Send correction requests to corrections@stackquarterly.com with the piece URL and the proposed fix. We aim to acknowledge within one business day.
Fact-checking process
Before a piece publishes:
- The named author confirms every factual claim against a source link or a primary record. Inline citations go in.
- The editor reads the piece twice — once for argument, once for fact. Claims that cannot be sourced are either supported with a citation, softened to opinion, or removed.
- Quotes are sent to the named source for accuracy review. The source has 48 hours to flag a misquote.
- Code samples are run by someone other than the author against the dependencies stated in the piece. Where the code does not run, either the piece is rewritten or the sample is marked
[pseudocode]. - The piece is read once more by the editor for tone and for the conflict-of-interest declaration. If the conflict declaration was missed, the piece does not ship.

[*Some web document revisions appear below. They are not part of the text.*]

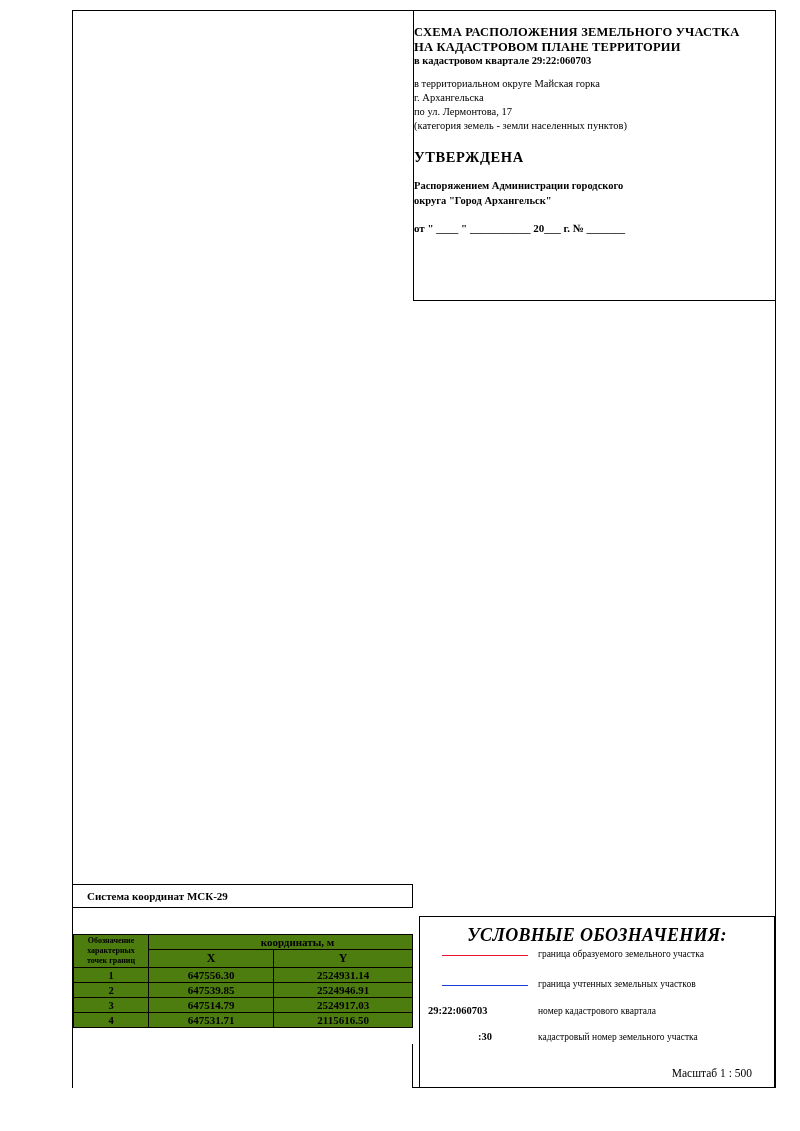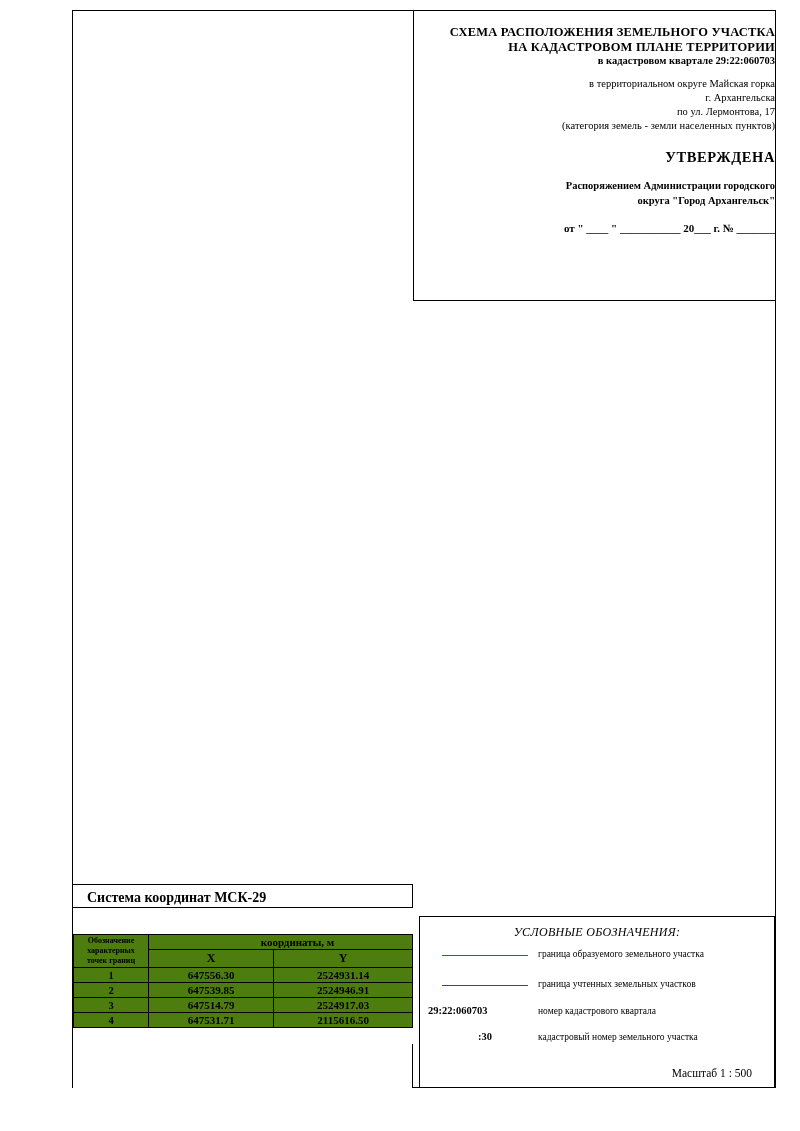"СХЕМА РАСПОЛОЖЕНИЯ ЗЕМЕЛЬНОГО УЧАСТКА" .titlebox { text-align: right -> left }
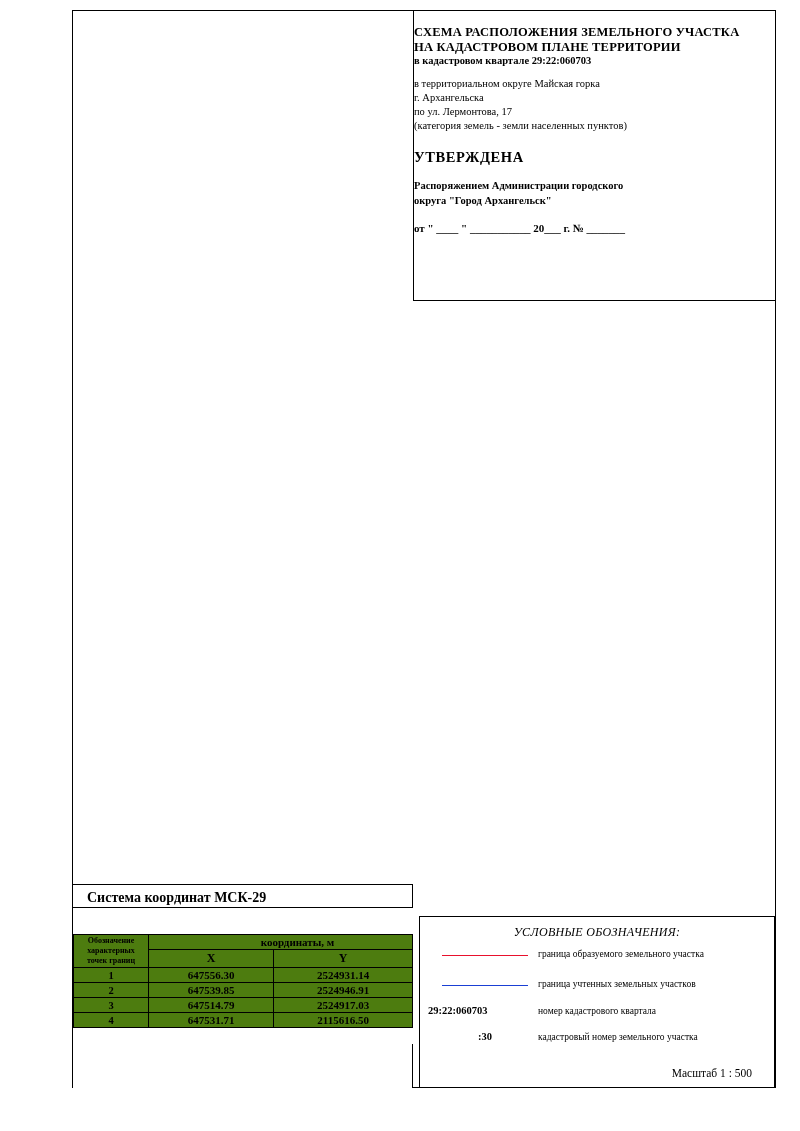"Система координат МСК-29" .coordsys { font-size: 14px -> 11px }
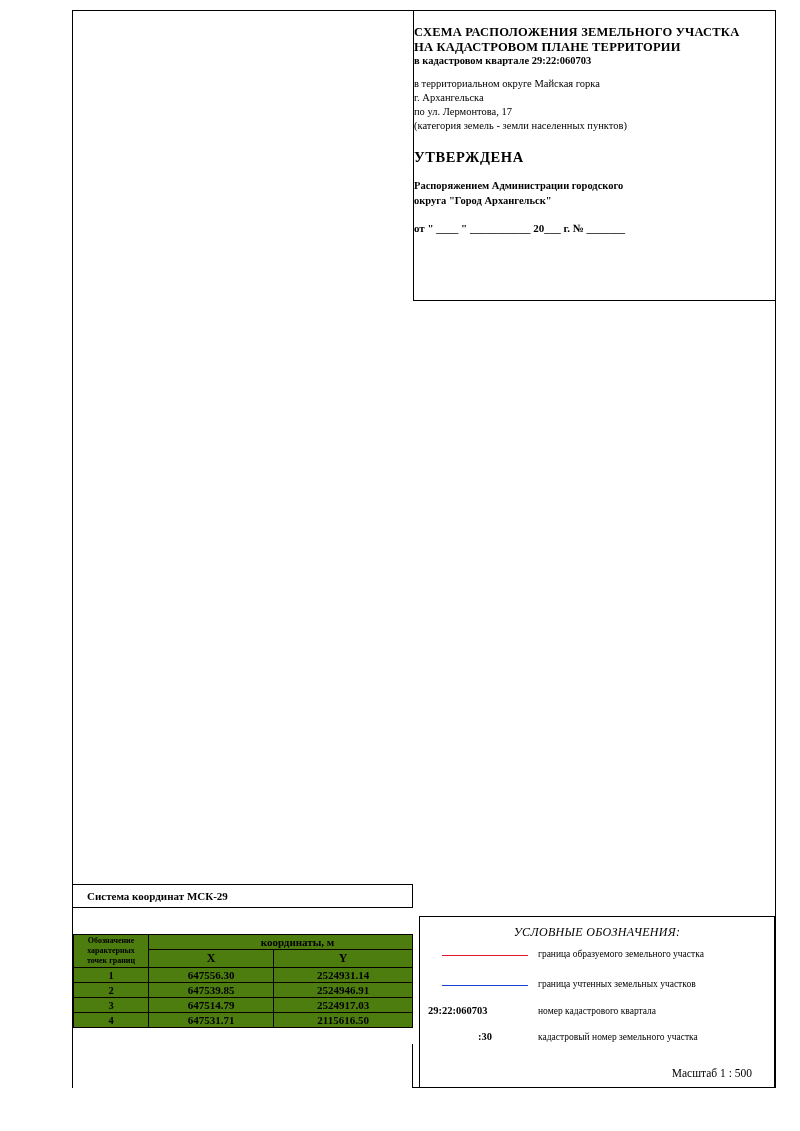"УСЛОВНЫЕ ОБОЗНАЧЕНИЯ:" .legend h4 { font-size: 12px -> 18px; font-weight: normal -> bold }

Pieces that fail at any of these stages do not ship until the issue is resolved. Pieces do not ship to meet a calendar slot when the fact-check is not done. The quarterly cadence has slack built in to allow this.
What we will not do
- We will not run advertorial. We will not write a piece “in partnership with” a vendor. We will not accept commissioned pieces from outside parties.
- We will not write a piece whose conclusion is decided before the reporting. If we go in with a thesis and the practitioners we talk to disagree with the thesis, the piece either runs with the corrected thesis or does not run.
- We will not run hit pieces. We do not exist to make any single vendor look bad. When we are critical, the criticism is specific, sourced, and proportional.
- We will not run AI-generated content under a human byline. Tools we use in research and editing are documented at /tools/. The final body copy of every piece is written by the named author.
How to push back
If you are a reader, a vendor, or a subject of coverage and you think we got something wrong:
- Write to corrections@stackquarterly.com with the piece URL and the specific claim.
- Provide your reasoning. We are happy to consider new evidence we did not have.
- If we agree, we correct in place with a dated note. If we disagree, you get a written reply explaining why.
Disagreement is not the same as a defamation claim, and Stack Quarterly does not pull pieces in response to legal threats absent a substantive case. We do pull pieces when we are wrong.